Bolivar NeighborHub hopes to connect residents and resources
By KATE COIL
TML Communications Specialist
A new centralized location for community resources is aiming to connect Bolivar residents with the help they need.
Bolivar Mayor Julian McTizic said the resource center, known as The NeighborHub, has been a vision of his since he was first elected in 2017.
“When I was first elected, we had a lot of nonprofits that were asking for donations or meeting space in city buildings, but we didn’t have enough to accommodate everyone,” McTizic said. “If you give a donation to one group, it’s hard to not give it to another. The barrier is getting people who need help to where that help is. We had one particular family who needed help, but it took quite a bit for me to facilitate. I thought if I’m having this much trouble, how hard must it be for someone who is not the mayor to get these resources and help.”
To better connect the community to needed resources, the NeighborHub will bring together all local nonprofits in a one-stop shop setting. In addition to helping residents in need, the hope is the facility will help connect local groups with each other and provide a place for volunteers to give time and money.

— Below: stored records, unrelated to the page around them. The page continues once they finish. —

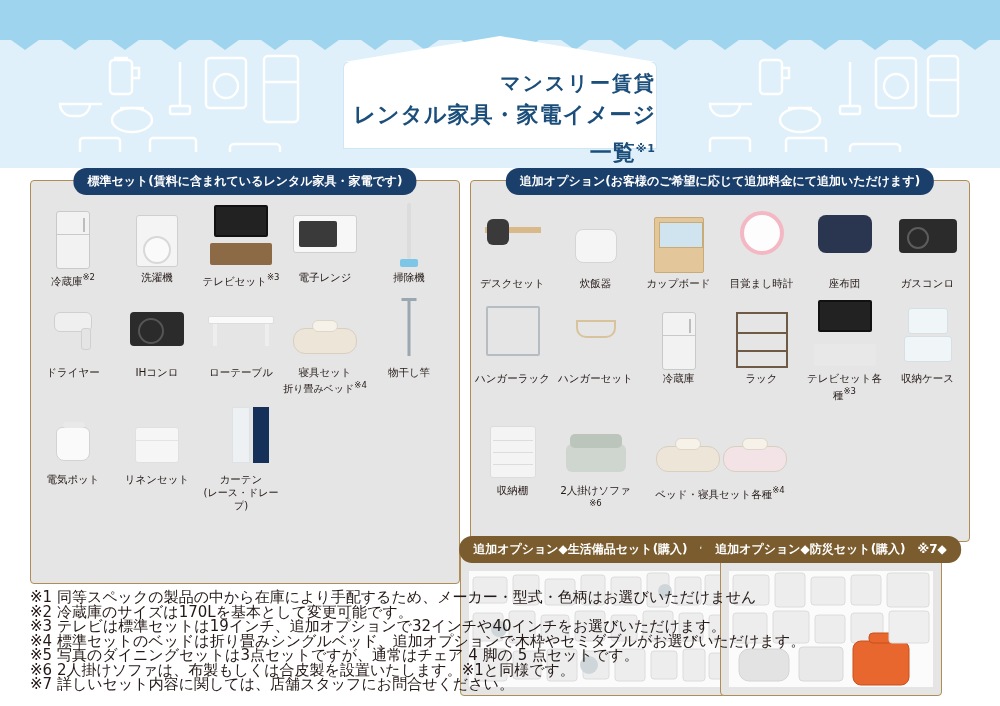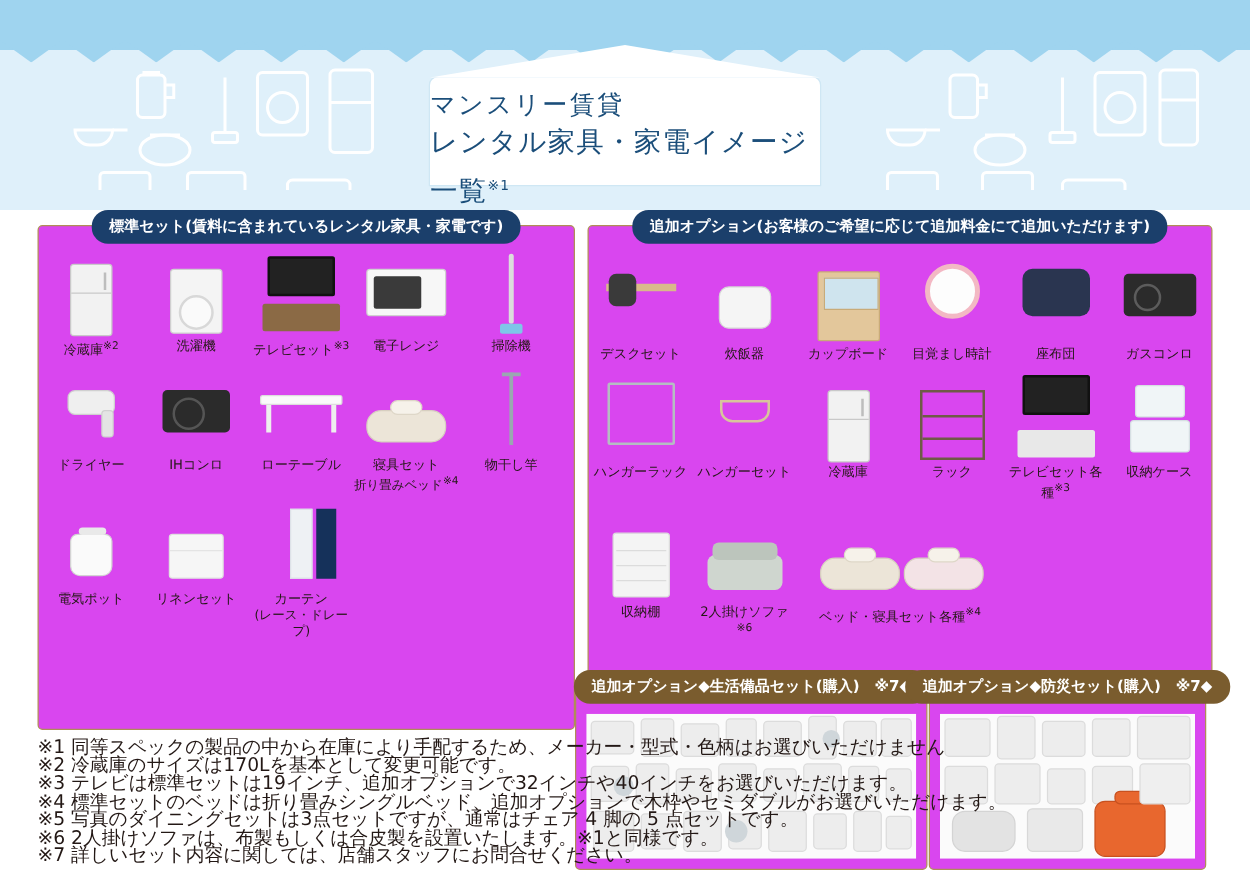--- a/index.html
+++ b/index.html
@@ -42,9 +42,9 @@
     border-bottom:26px solid #ffffff;
   }
   .header-title {
-    text-align:left; padding-top:6px;
+    text-align:right; padding-top:6px;
     font-family:"DejaVu Sans", sans-serif;
-    color:#1b4e7a; font-weight:normal;
+    color:#1b4e7a; font-weight:bold;
   }
   .header-title .l1 { font-size:20px; letter-spacing:2px; line-height:30px; }
   .header-title .l2 { font-size:22px; letter-spacing:1px; line-height:34px; }

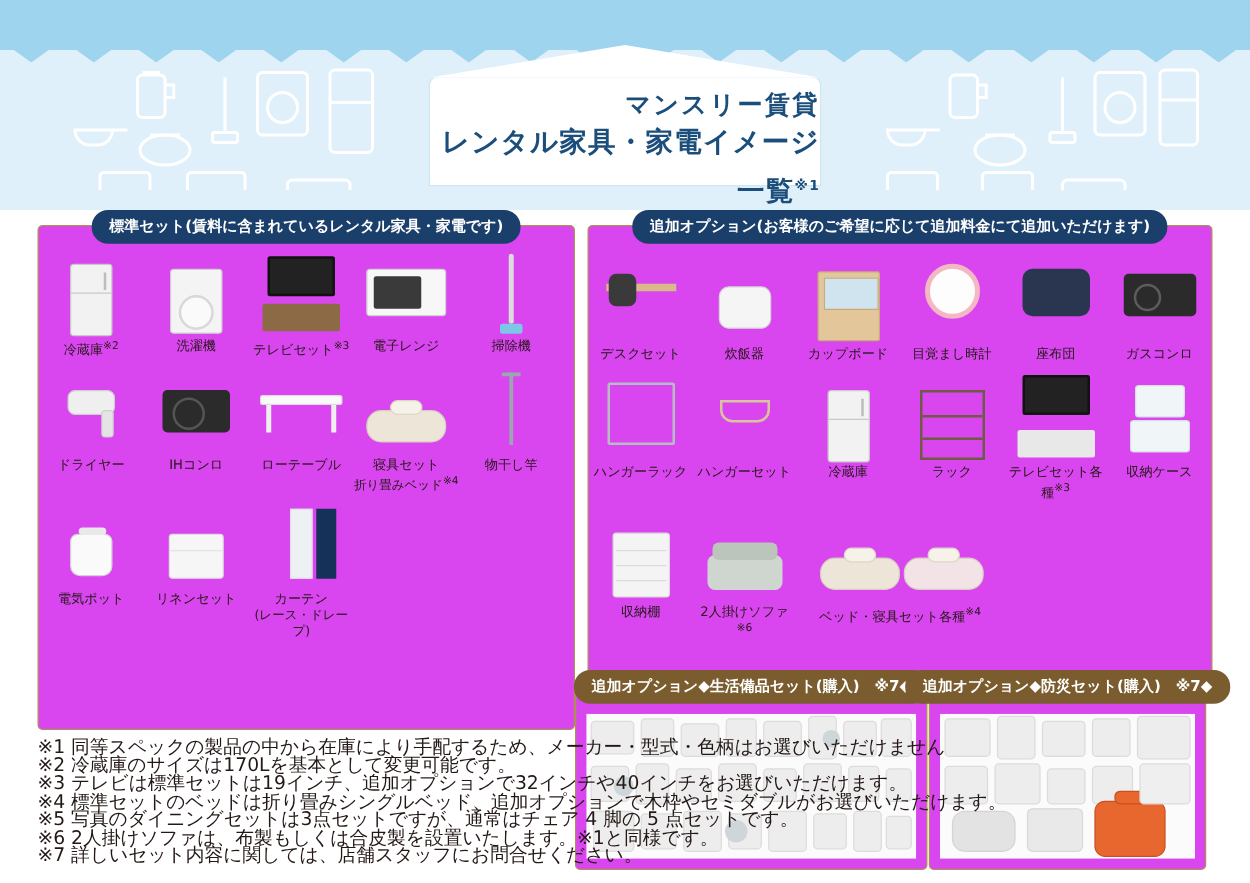--- a/index.html
+++ b/index.html
@@ -55,7 +55,7 @@
 
   
   .panel {
-    position:absolute; background:#d946ef;
+    position:absolute; background:#e5e5e5;
     border:1px solid #b08d57;
     border-radius:4px;
   }

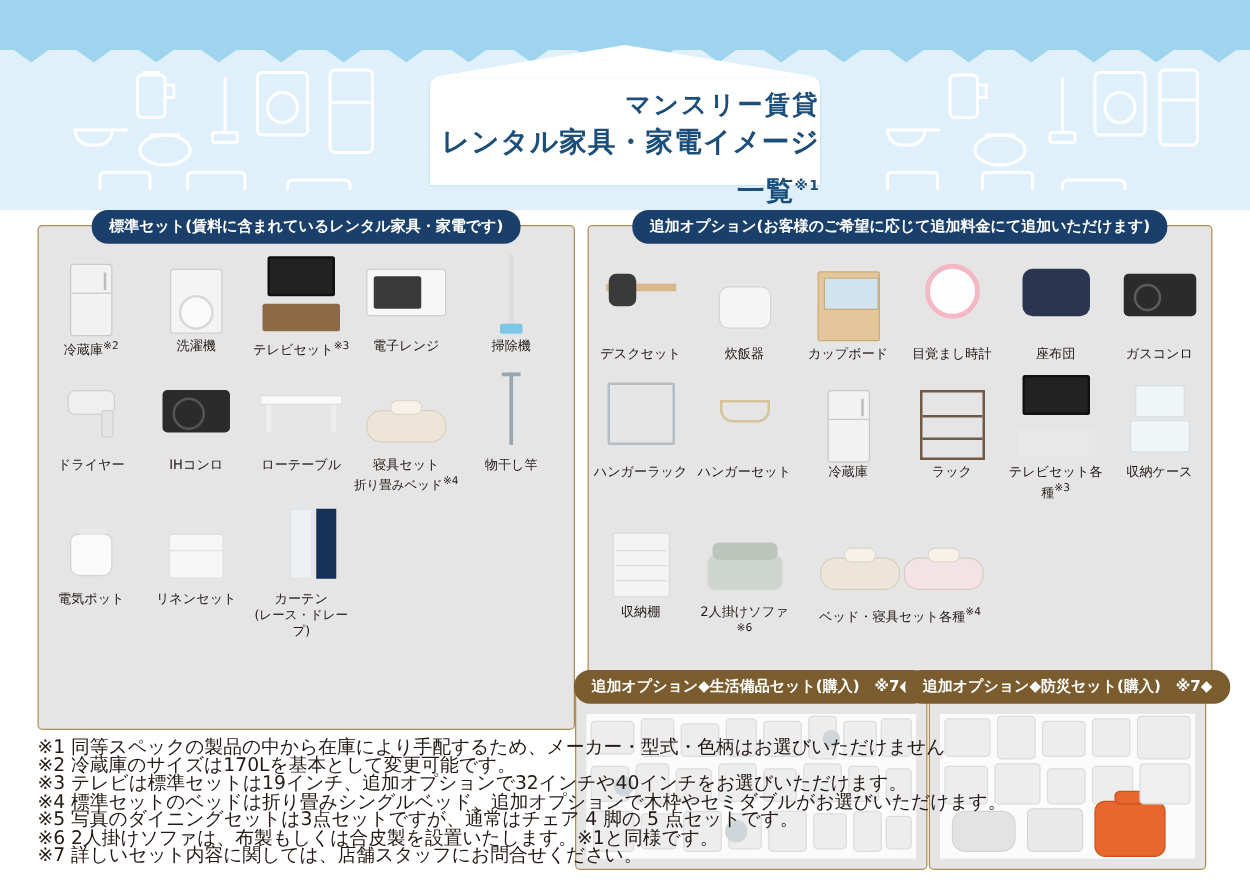--- a/index.html
+++ b/index.html
@@ -72,7 +72,7 @@
   #standard-panel { left:30px; top:180px; width:430px; height:404px; }
   #option-panel   { left:470px; top:180px; width:500px; height:362px; }
   #living-panel   { left:460px; top:548px; width:282px; height:148px; }
-  #disaster-panel { left:743px; top:548px; width:222px; height:148px; }
+  #disaster-panel { left:720px; top:548px; width:222px; height:148px; }
 
   
   .grid { position:absolute; left:0; top:18px; width:100%; display:flex; flex-wrap:wrap; }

“It’s called the NeighborHub because it’s neighbors helping neighbors,” McTizic said. “We want one centralized location to connect people. Also, for those who want to help, you can make a gift to this organization in the neighborhood and know it is going to help people in the area. We have a lot of entities that didn’t know the next group did this service. By putting them together, they can all help.”
When a building that formerly housed the county literacy council reverted back to ownership of the city, McTizic said leaders decided to convert the structure into one that would support organizations benefitting the community.
“We are using that building to house them where they will have their own private, individual space as well as spaces they will share such as meeting rooms, computer labs, and restrooms,” he said. “We have been in conversations with non-profit entities that provide assistance with domestic violence, family counseling, anger management, as well as our local food bank.”
Initially, the funding for the project was going to come from an optional choice for residents to add an extra dollar to their utility bills. However, ARPA funds became available to finance the project and buy-in from the Southwest Human Resource Agency (SHRA) helped move the project forward. SHRA will also be one of the organizations providing services in the building, providing resources like utility assistance, transportation, internet access, employment assistance, senior services, and more.
The building is being renovated to suit its new purpose. McTizic said the structure has been taken back to its shell and renovated to include individual spaces for each organization, a new HVAC unit, new flooring, and other cosmetic improvements. The renovation is expected to cost around $75,000 to $100,000.
The building will have space to house every active non-profit in the Bolivar area with a green space for outdoor activities as well as space for expansion in the future.
McTizic said there is excitement in the community about the potential for the project.
“A lot of communities are dealing with the same problems,” McTizic said. “A big city may have 500 homeless people, and we may have five. We all work on our problems better together. By bringing resources and labor together, you can help your neighbors.”